There are several BERT or similar transformer-based biomedical models that can been used to generate embeddings for medical corpuses including ClinicalBERT [13, 14], BioBERT [15], and Med-BERT [16], but to our knowledge none of the current literature includes the applications of these models specifically for the purpose of generating embeddings for ICD-10-CM code that can be consumed as readily available data sets. These data sets represent a valuable resource for practioners who are interested in an information-rich representation of those codes, without needing to acquire models, embed data, and process them.

This paper describes data sets provided as .csv files, which are available online in the form of a crosswalk from ICD-10-CM codes to embeddings (a numeric vector of values), based on their descriptions. A sample of five descriptions and their embeddings are provided in Additional file 1. The embeddings were generated using the BioGPT LLM [17],which was trained on the biomedical literature including PubMed [18], PubMed Central [19], and clinical notes from MIMIC-III [20]. This model was shown to be superior at encoding context and relational information than competitors in the medical domain. Since the dimension of the embedding LLM is relatively high (42384), we provide dimension-reduced versions in 1000, 100, 50, and 10 dimensions. The model generating the data was validated in two ways. The first way validates the dimension reduction. The embedding data were compressed using an auto-encoder. The out-of-sample accuracy of a validation set is examined as well as the performance of the model for other versions (by year) of the ICD-10-CM specification. Our results show that we can reduce the dimension of the data down to as few as 10 dimensions while maintaining the ability to reproduce the original embeddings, with the fidelity decreasing as the reduced-dimension representation decreases. The second way validates the conceptual representation by creating a supervised model to estimate the ICD-10-CM hierarchical categories. Again, we see as the dimension of the compressed representation decreases, the model accuracy decreases. Since multiple compression levels are provided, users are free to choose whichever suits their needs, allowing them to trade off accuracy for dimensionality.

The paper proceeds as follows. The next section provides a high-level description of the BioGPT and the embedding along with the construction of the autoencoder used to reduce the dimension of the embedding representation. That section then provides validation for both the dimension reduction as well as the representation. The third section provides an example of how to use the dataset to cluster ICD-10-CM codes using the R programming environment [21]. The final section provides a broader look at the incorporation of LLM approaches to these types of data.

The data sets and code to generate them are available in a public repository on Github.Footnote 1 The data are licensed under the Creative Commons Attribution NonCommercial ShareAlike 4.0 International License.Footnote 2 The code is licensed under GPL-v2.Footnote 3

Construction and content

The provided data are generated by embedding ICD-10-CM descriptions using the BioGPT-Large model, which comprises 1.5 billion parameters and is accessible via the Hugging Face model repository,Footnote 4 and then performing a dimension reduction using an autoencoder. The embedding process involves tokenizing textual phrases into tokens (words, subwords, or characters) and mapping them to unique vocabulary IDs. Token IDs are passed through an embedding layer, resulting in a sequence of continuous embedding vectors.

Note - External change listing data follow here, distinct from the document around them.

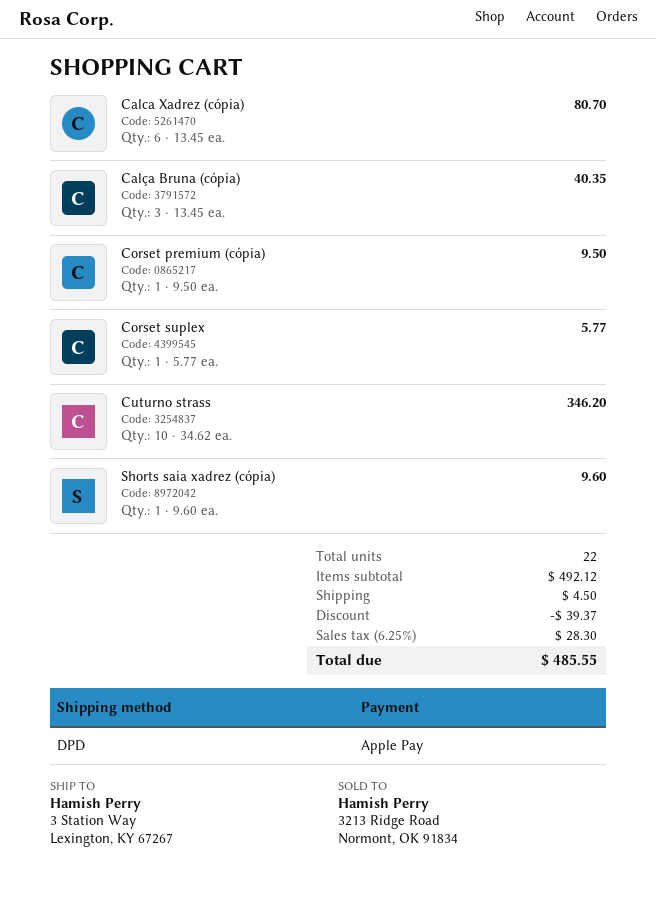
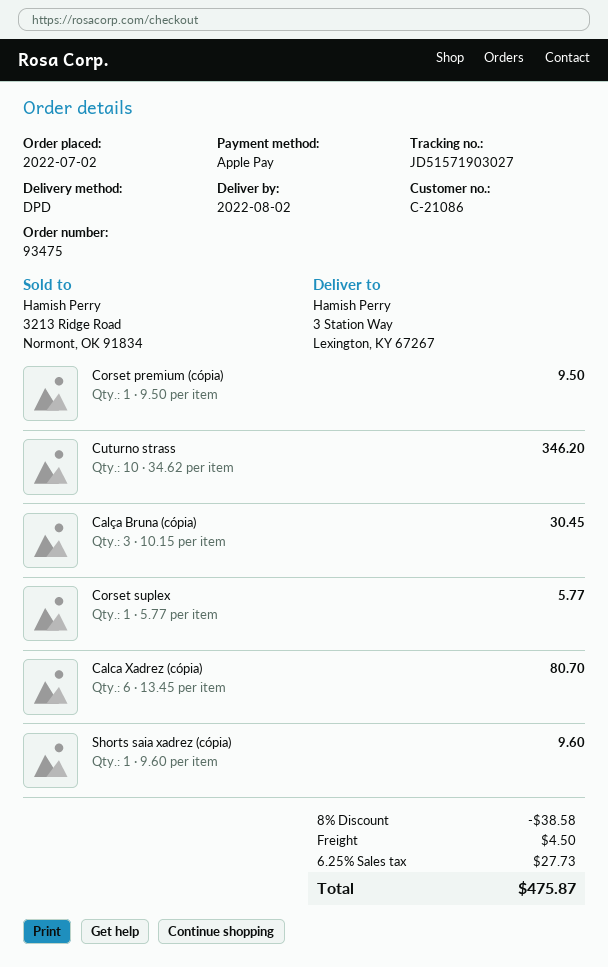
Calça Bruna (cópia): 3 x 13.45 = 40.35 -> 3 x 10.15 = 30.45
discount: 39.37 -> 38.58
tax: 6.25% = 28.30 -> 6.25% = 27.73
total: 485.55 -> 475.87

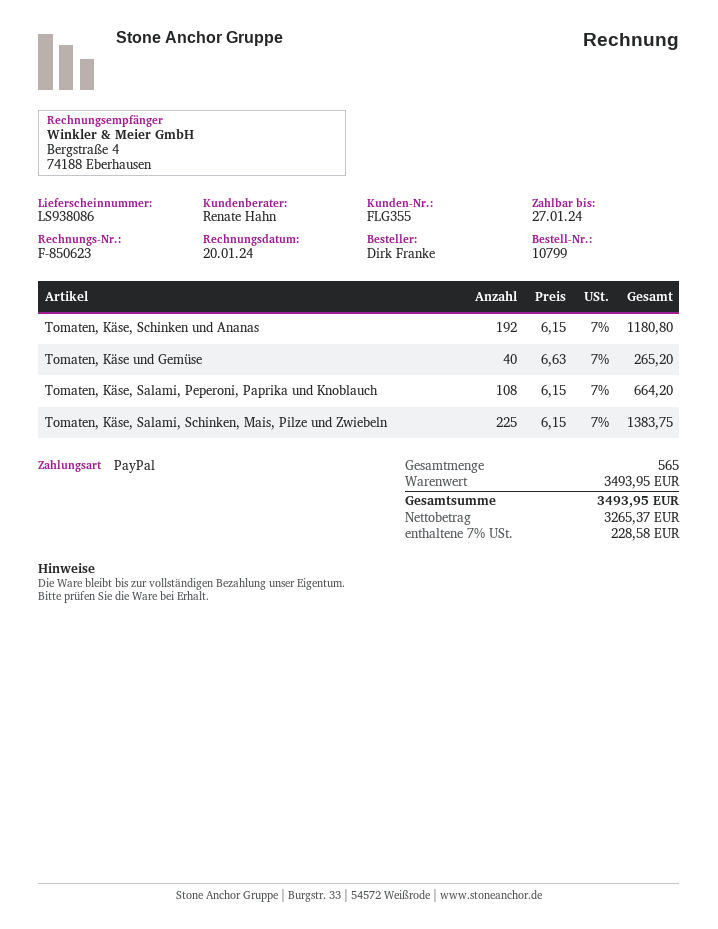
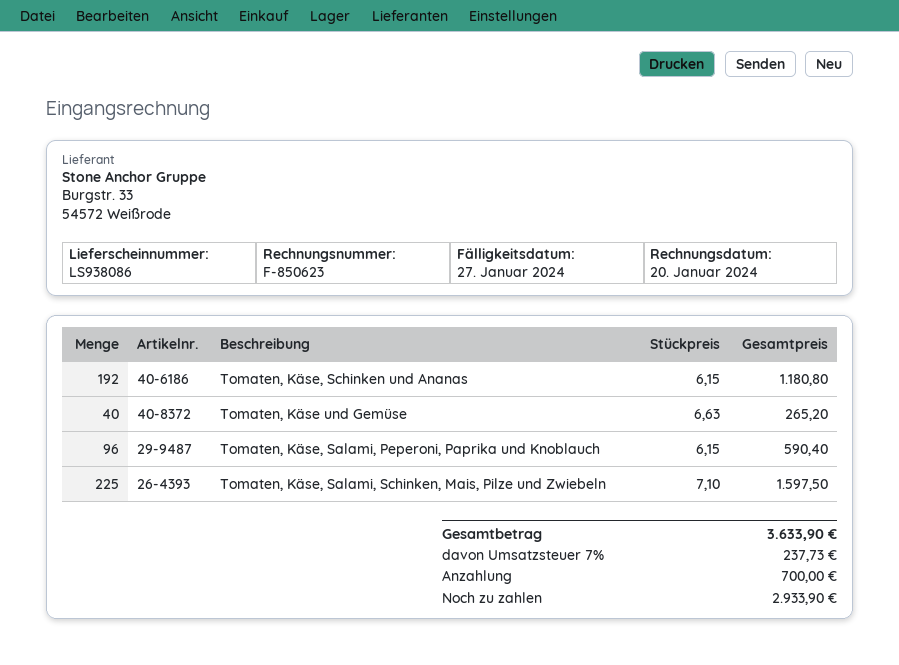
Tomaten, Käse, Salami, Peperoni, Paprika und Knoblauch: 108 x 6.15 = 664.20 -> 96 x 6.15 = 590.40
Tomaten, Käse, Salami, Schinken, Mais, Pilze und Zwiebeln: 225 x 6.15 = 1383.75 -> 225 x 7.10 = 1597.50
tax: 7% = 228.58 -> 7% = 237.73
total: 3493.95 -> 3633.90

Positional encodings are added elementwise to these vectors, enabling the model to capture token order and relative positions. The embeddings are then contextualized by passing them through the model’s layers. An attention mask selectively controls information flow in the attention mechanism, allowing the model to weigh the importance of input tokens when generating contextualized embeddings in a 42384-dimension space.

The embedding is then compressed using an autoencoder. The autoencoder used here is a series of fully connected layers where the number of hidden nodes is approximately one order of magnitude smaller than the previous layer and then an order of magnitude larger until the output layer. For example, the autoencoder compressing to 10 dimensions has layers of size 42384, 1000, 100, 50, 10, 50, 100, 1000, 42384. Models whose dimension is large use the same structure while retaining only the appropriate layers. A practioner who would like to make use of these embeddings for their own modeling task, can download these data, substituting the embedding values for the ICD 10 representation. The values are information-rich and will be useful in a variety of supervised and unsupervised tasks involving medical research.

Validating the dimension reduction

The autoencoder compressing the LLM embedding was fit on the 2019 ICD-10-CM descriptions for 20 epochs, with batch sizes 64, 128, and 256. The mean-square error loss between the embedding and autoencoder estimate, and a validation data set comprised of random subset of 10% of the samples. The model performance is shown in Table 1. Based on these results the models with the best validation loss for each of the compressed embedding dimensions selected for further validation and eventual distribution. In addition, benchmarking the validation loss serves two purposes. First, it establishes a relative measure of performance quantifying the compression loss and allowing us to pick the best set of model parameters to generate the embedding data. Second, the validation loss in particular quantifies how much loss is incurred by new ICD-10-CM codes showing that the loss is comparable to, and often less than, the error in the training data.

In addition to the 2019 validation, the models selected for distribution were tested on the 2020-2022 data sets to ensure their performance is comparable over years. The results are shown in Table 2. It should be noted that the ICD-10-CM codes do not vary much from one year to the next, so we should not expect large differences. As expected, the mean square error and coefficients of determination are similar to the 2019 data. For a given embedding dimension it can be seen that neither the coefficient of determination nor the mean square error change significantly over years indicating that the same autoencoder could likely be used in subsequent years, while incurring similar loss. This also implies that an incremental approach could be taken in subsequent years when regenerating the embeddings where only new codes would need to be processed.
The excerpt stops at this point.